Dentro de um mês, cumprem-se dez anos passados desde a queda do Lehman Brothers [15/9/2008] que veio expor um sistema financeiro sustentado em dívida e especulação. Surpreendeu-o?
Para alguém que começou no sistema financeiro internacional, no qual trabalhei durante 15 anos, era evidente que os grandes grupos estavam a avançar no sentido de ir criando megaestruturas contornando o espírito e a letra da lei (isto nos EUA e depois nos outros países), o que estava a pôr em causa as bases do sistema criado após a crise de 1929/30, que tinham como elemento a Lei Glass-Steagall de 1933, que não permitia a ligação entre banca comercial e a banca de investimento, e impunha critérios de limitação à actividade bancária, versus outras actividades com afinidades como a seguradora. 

Está a referir-se ao final dos anos 80?
Sim, começou nos finais dos 80 para os 90, quando se verifica que o dinheiro tinha feito um circuito interessante: a economia mundial tinha tido como pólo dinamizador os EUA e a criação do Plano Marshall [o plano norte-americano de recuperação da Europa a seguir à Segunda Guerra Mundial], e, de repente, nos anos 70, emergiram as potências dos petrodólares, com o Médio Oriente a tornar-se uma realidade com peso no sistema financeiro internacional. Em meados da década de 80, os EUA continuam a ser uma grande força e a Europa uma crescente força, mas dá-se uma transferência do poder do eixo do Médio Oriente para o Japão, que explodiu. Este movimento suscita, em certos círculos, a preocupação de saber se a banca cumpria os critérios de capital e de controlo de crédito [em 1988 cria-se Basileia I].
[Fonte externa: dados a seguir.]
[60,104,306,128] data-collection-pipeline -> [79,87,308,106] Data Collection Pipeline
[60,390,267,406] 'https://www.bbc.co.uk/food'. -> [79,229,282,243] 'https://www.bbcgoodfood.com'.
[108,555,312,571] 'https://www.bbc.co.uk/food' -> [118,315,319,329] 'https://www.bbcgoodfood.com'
Ou seja, estavam os dados lançados, mas no princípio da década todos acreditam que a economia mundial não vai parar de crescer e não se antecipam disrupções nos mercados?
Mas o pecado original estava lá. Como quadro superior de um banco americano, assisti a muita coisa – por exemplo, não havia “chinese wall” [o mecanismo que protege a circulação de informação privilegiada na banca de investimento e na comercial], a génese dos episódios anteriores: Segunda-feira Negra [1987], crise financeira dos emergentes [1997], a crise do rublo [1998], crise das dot.com [2000]; crise imobiliária [2007] e a crise das dívidas soberanas [2010]. Havia afloramentos sectoriais e conjunturais. E, subjacente a todos eles, estava a perversão total do sistema, que nenhum fiscalizador e regulador, mesmo com as regras de Basileia, controlava.
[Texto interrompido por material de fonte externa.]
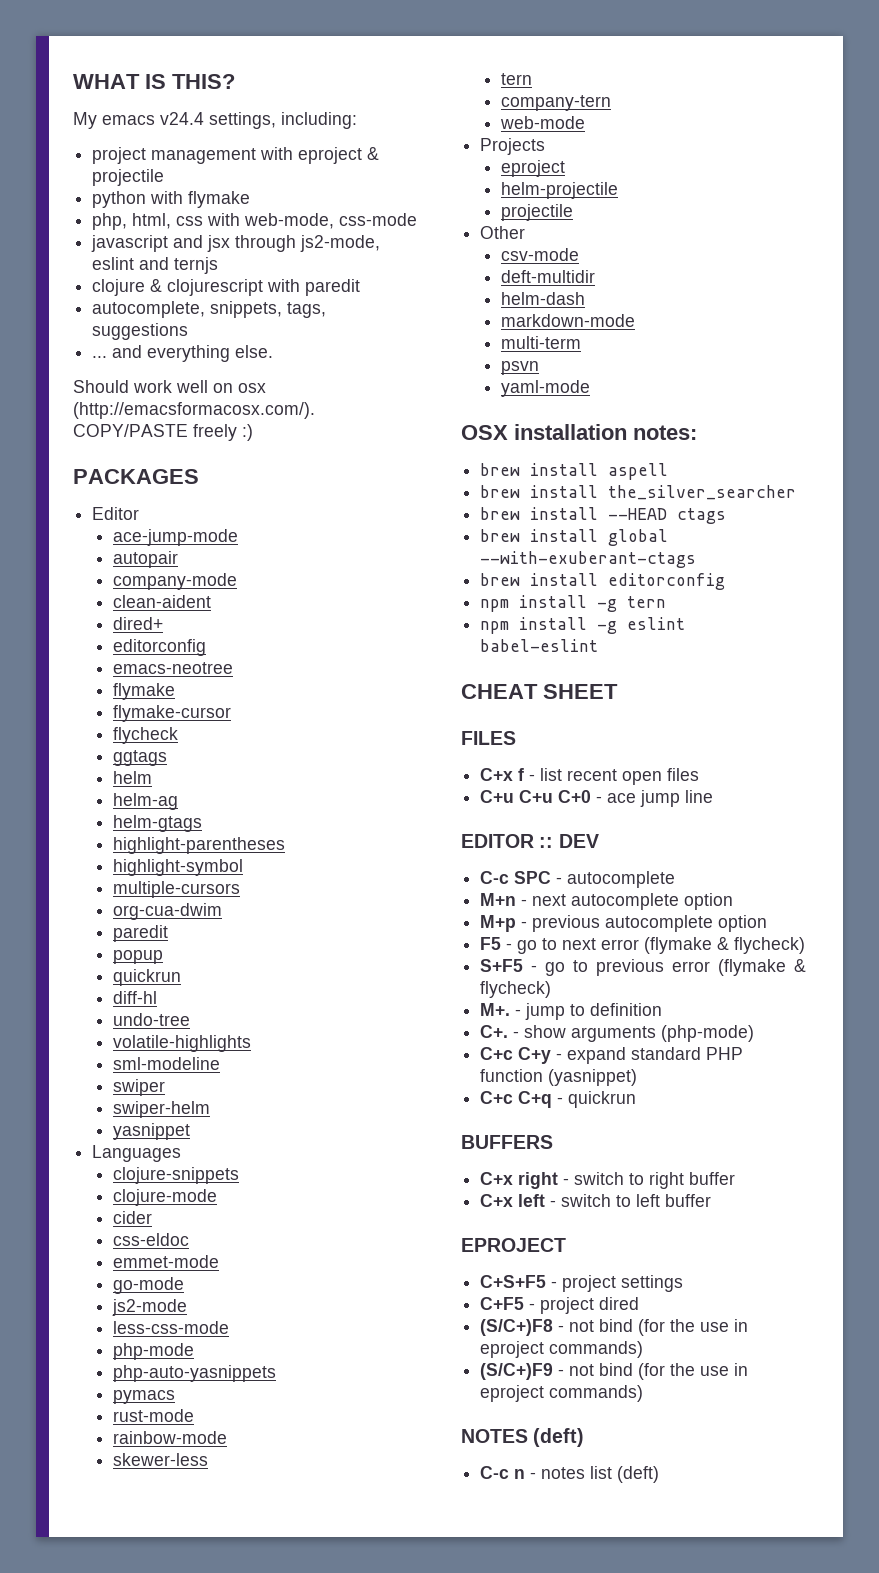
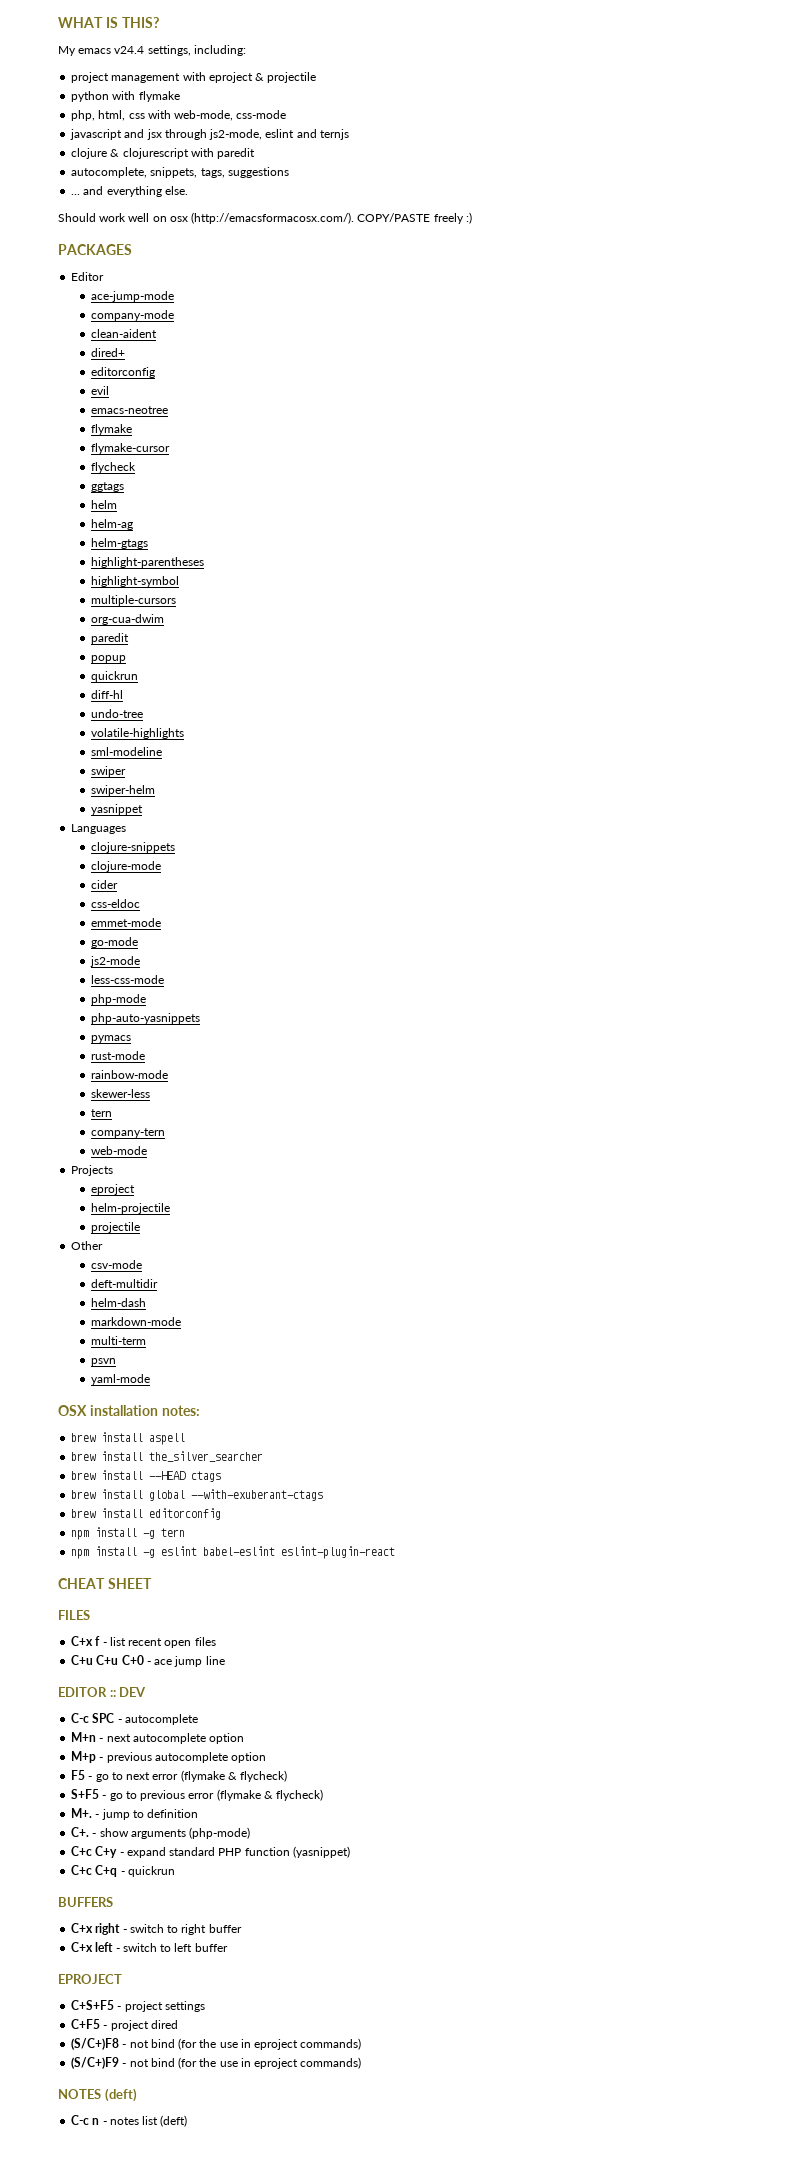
[112,551,178,568] // autopair -> (175, 296) none
(206, 647) none -> [91,386,110,395] // evil
(599, 645) none -> [281,1546,396,1559] eslint-plugin-react

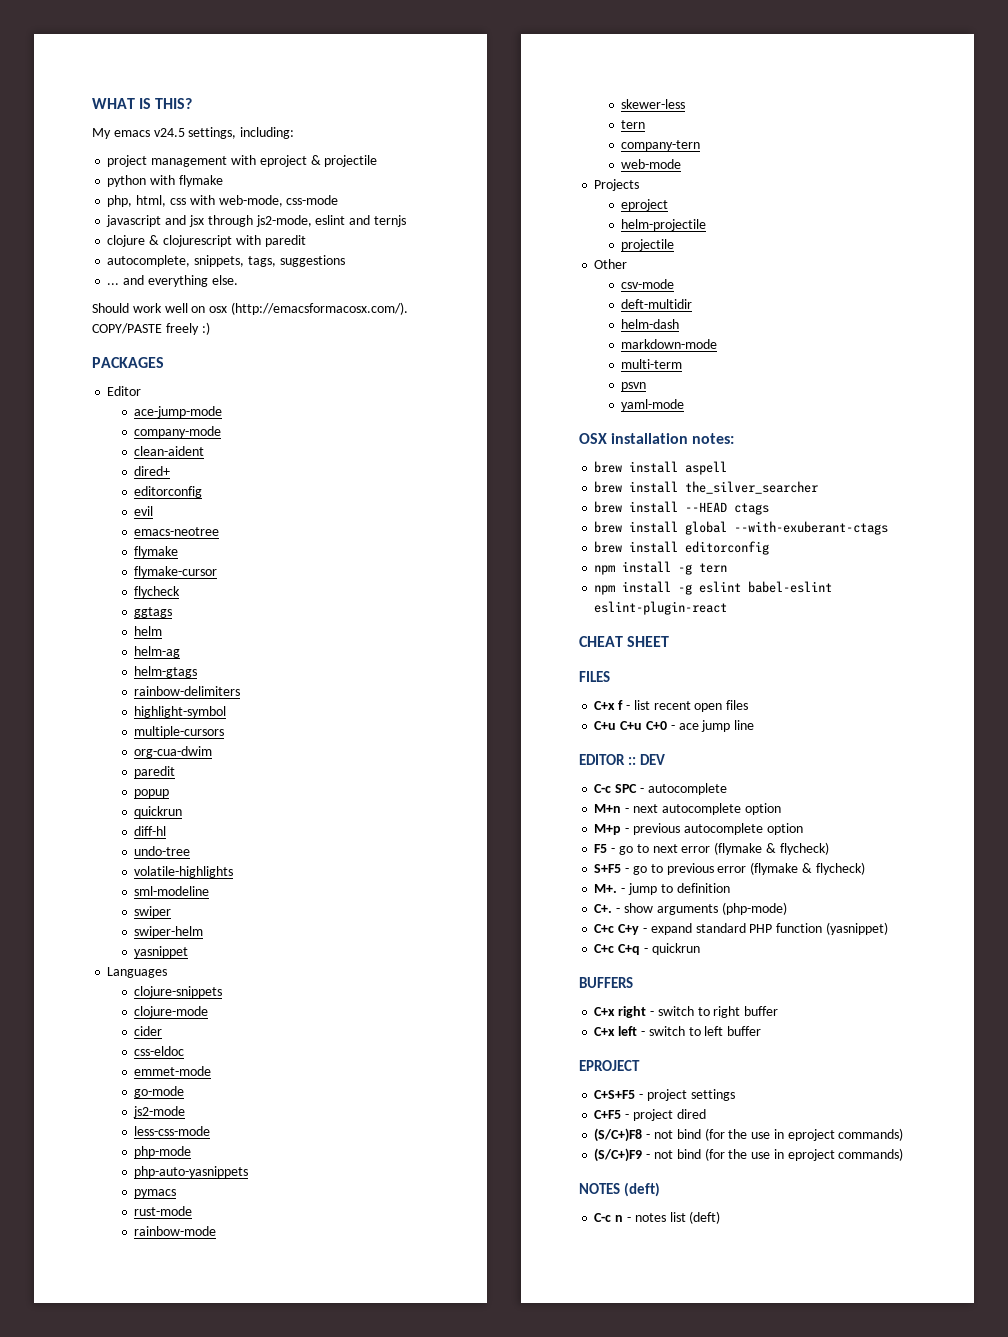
[114,46,145,54] v24.4 -> [153,128,185,137] v24.5
[91,557,205,568] highlight-parentheses -> [134,686,241,696] rainbow-delimiters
Quando em 2006 surgiram os primeiros sinais do subprime, porque é que é ninguém fez nada?
Havia uma combinação não virtuosa, negativa, entre fiscalizadores, supervisores e o sistema. E o sistema tentava negar a génese do problema, que, para ser resolvido, implicava ter de mudar tudo, reformular a actividade bancária, quer na conta de exploração, quer no balanço. E todos os bancos tinham de reponderar os seus capitais, as provisões, o seu próprio modelo de negócio.

Há uma certa ironia nesta crise, pois os problemas rebentam nos países – EUA e Inglaterra – dados como bons exemplos de capitalismo regulado...
Pois é. Há várias teses. E a minha é que houve, sobretudo da parte dos mercados anglo-saxónicos, o chamado “pretenso cumprimento formalista”.

Quer dizer?
Estava tudo bem. Era o jogo do faz-de-conta. Na crise houve uma conjugação de factores negativos: perversão do modelo da banca de investimento; reguladores pouco efectivos; fiscalizadores ainda menos efectivos. E agentes especulativos com uma perspectiva de ganhos imediatos, para gestores e accionistas. A governação falhou, quer nos bancos que operam no mercado, quer nos bancos centrais [os supervisores e reguladores] que se limitavam a cumprir rituais, facilmente manipuláveis e sem escrutínio.

Houve falta de compreensão por parte dos reguladores do que se estava a passar?
Quando o primeiro sinal surge na Grã-Bretanha [2007], não perceberam. 

O mercado não se auto-regula, é alimentado pela especulação?
Diria que é propenso à especulação. E essa propensão é incontrolável. E tenho pensado nisto: a geração dos millennials e as a seguir fizeram uma gestão das empresas em que o desempenho imediato e a criação de valor para o accionista eram primados que se sobrepunham a tudo o resto. Os gestores criavam valor para os accionistas e, por essa via, para si [bónus]. E isso acabou. É um dos ensinamentos que a crise nos deixa.

O que mudou?
A atitude dos reguladores e a preocupação de tornar a corporate governance mais substantiva e menos adjectiva. Não é a forma que deve prevalecer essa sem dúvida era cumprida nos casos do BPN, BPP, BCP, BES e PT a ponto de alguns deles ganharem prémios. É essencial criar uma estrutura de governance responsável.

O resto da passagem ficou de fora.